▶ [Exercise goal]:
Leave out the pictures and transcribe every entry below exactly.

[Stored records]
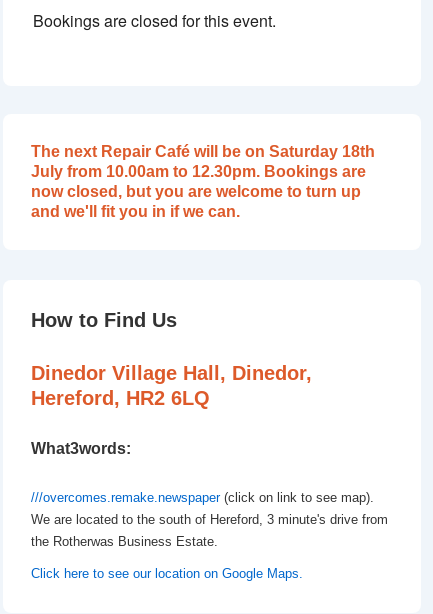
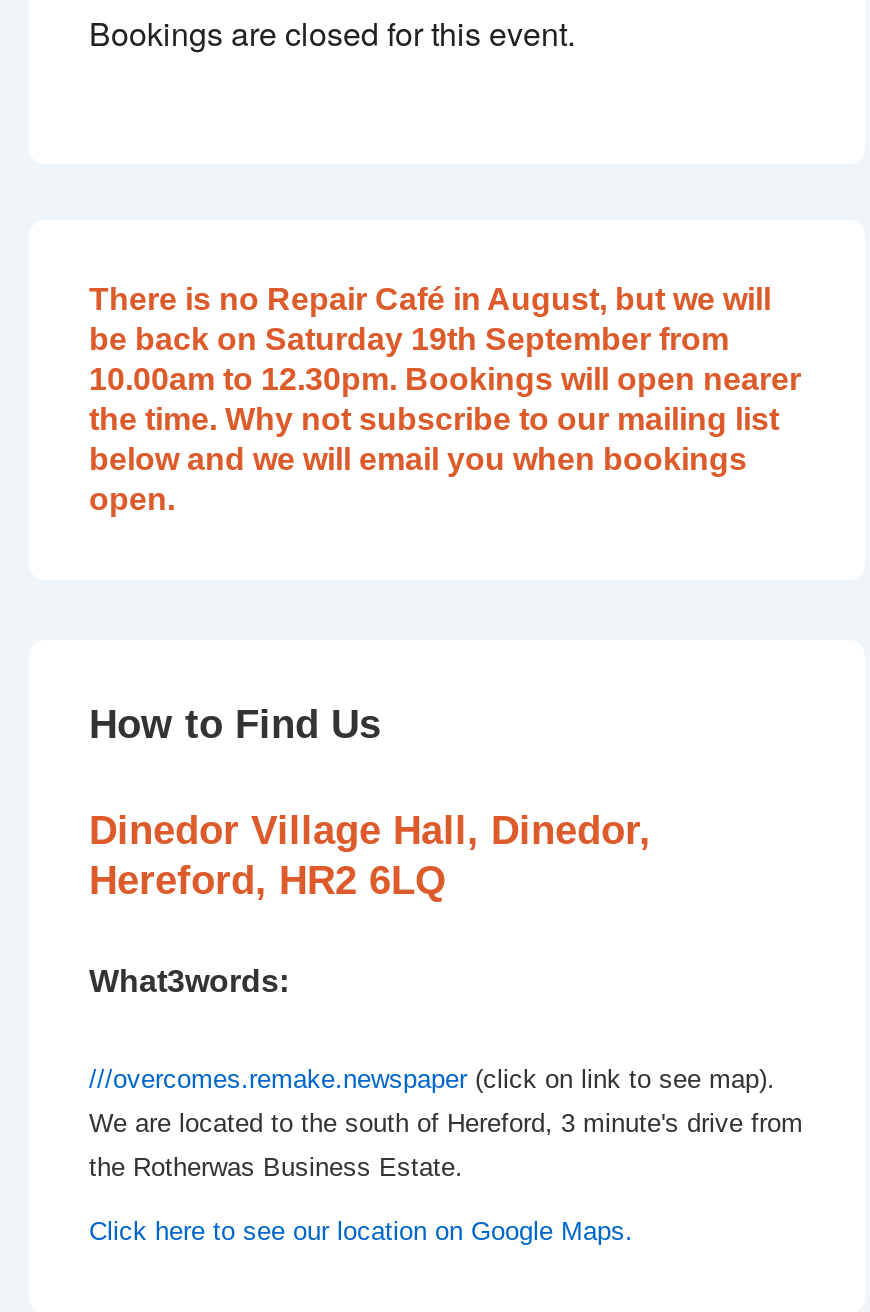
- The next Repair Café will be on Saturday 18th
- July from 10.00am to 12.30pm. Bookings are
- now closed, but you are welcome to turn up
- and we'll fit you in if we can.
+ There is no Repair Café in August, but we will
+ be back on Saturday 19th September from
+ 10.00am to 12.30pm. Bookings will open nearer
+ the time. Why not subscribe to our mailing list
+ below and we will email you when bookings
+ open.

▶ [Solution to the problem]:
- The next Repair Café will be on Saturday 18th
- July from 10.00am to 12.30pm. Bookings are
- now closed, but you are welcome to turn up
- and we'll fit you in if we can.
+ There is no Repair Café in August, but we will
+ be back on Saturday 19th September from
+ 10.00am to 12.30pm. Bookings will open nearer
+ the time. Why not subscribe to our mailing list
+ below and we will email you when bookings
+ open.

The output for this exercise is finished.